Habeas corpus and the protection of liberties

340 years ago on this day, May 27th, 1679, the Habeas Corpus Act passed and became part of the laws of England. Designed to safeguard against illegal detention, it requires a detained person to be produced before court in order to ascertain if the detention is lawful. Witnesses will be required to establish this before the detention can be continued. Meaning “you have the body,” it names a person and requires the authorities to bring them before a court, thereby ruling out their ability to continue to imprison them in secrecy.

Along with Magna Carta, the Petition of Right and the Bill of Rights, habeas corpus is regarded as one of the landmarks along the road that led to the establishment of English liberties and the limits of untrammelled state power against them. These were rights that limited the power of the power of the state, then expressed in the hands of the monarch, to encroach arbitrarily on the liberties of the subject. These rights were not granted graciously by authority, nor were they natural rights deduced from something inherent in people’s nature, nor even were they derived from some ancient social contract alleged to have been made in primitive times. Instead they had evolved from the traditional ways in which tribes and societies had recognized that leaders had obligations to their fellows and followers, as well as authority over them.

Spiderman’s uncle famously said, “With great power comes great responsibility,” implying that those with power have a moral obligation to exercise its use with discretion and restraint. This is not the English tradition. It relies not on moral restraint, but on limits set by laws. Those in power are restrained, not because they are virtuous, but because they come under laws that protect every one of those subject to that power from its arbitrary use.

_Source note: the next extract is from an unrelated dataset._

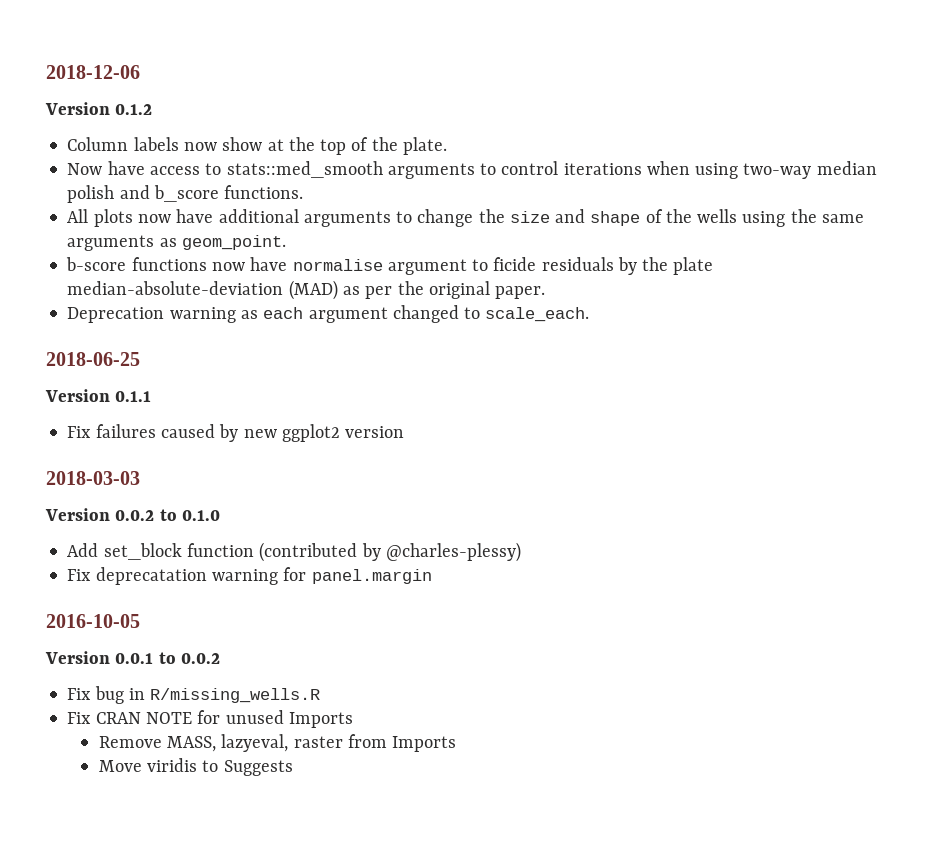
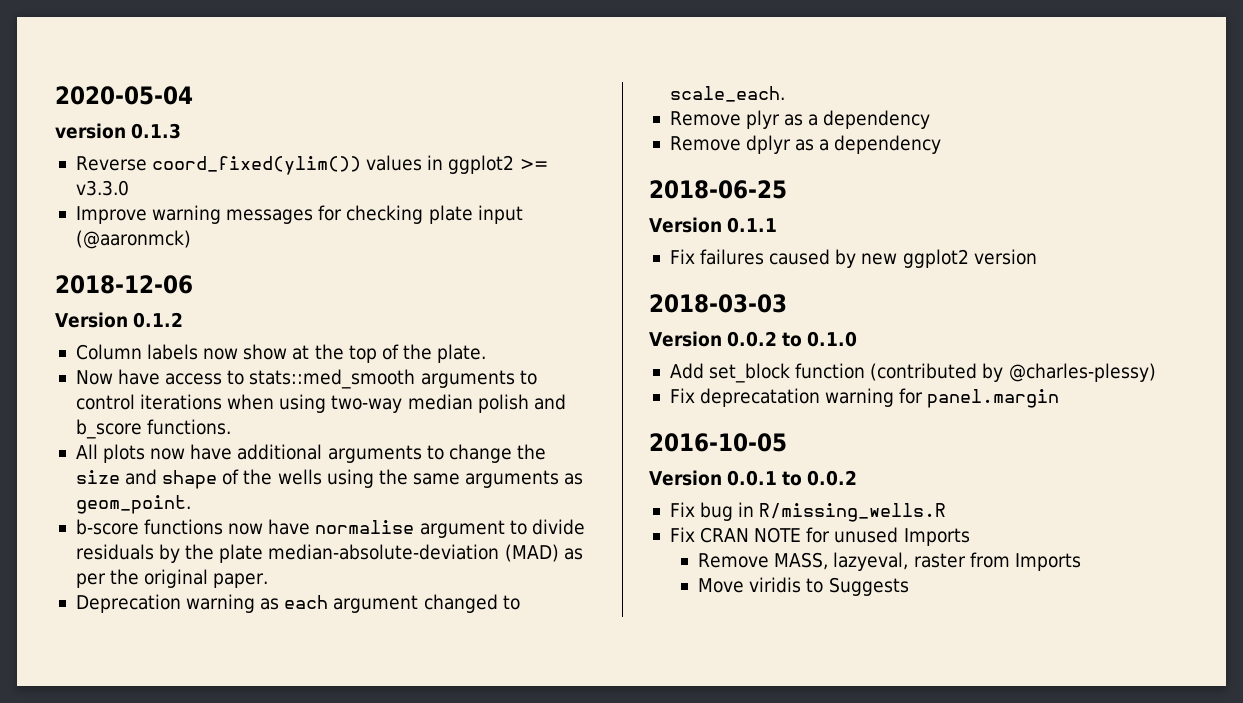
(46, 72) none -> [55,86,193,105] [55,123,182,139] [75,155,548,175] [75,180,129,196] [75,205,523,224] [75,230,191,249] 2020-05-04 // version 0.1.3 // Reverse coord_fixed(ylim()) values in ggplot2 >= v3.3.0 // Improve warning messages for checking plate input (@aaronmck) //
[493,257,537,271] ficide -> [531,519,585,535] divide
(590, 314) none -> [669,110,931,129] [669,135,942,154] // Remove plyr as a dependency // Remove dplyr as a dependency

In Robert Bolt’s “A Man for all Seasons,” Thomas More is asked if he would give the devil himself the protection of English laws, and replies that he would.

“This country is planted thick with laws, from coast to coast, Man's laws, not God's! And if you cut them down, and you're just the man to do it, do you really think you could stand upright in the winds that would blow then? Yes, I'd give the Devil benefit of law, for my own safety's sake!”

It expresses the view that it is laws and institutions that protect our liberties, not because we choose wise and virtuous leaders, like Plato’s philosopher kings, but because we restrain them. These rights have been codified over time in acts like Habeas Corpus, but they were not established by those acts, just confirmed by them. When the Founding Fathers in America objected to arbitrary acts imposed from a distant colonial ruler, they wanted to preserve their established rights, not to seek new ones. One of their number, George Mason, stated that "We claim nothing but the liberty and privileges of Englishmen in the same degree, as if we had continued among our brethren in Great Britain.”

Habeas Corpus was an important landmark in the honourable tradition of confirming established liberties in law, and in bringing authorities under legal obligation to respect them.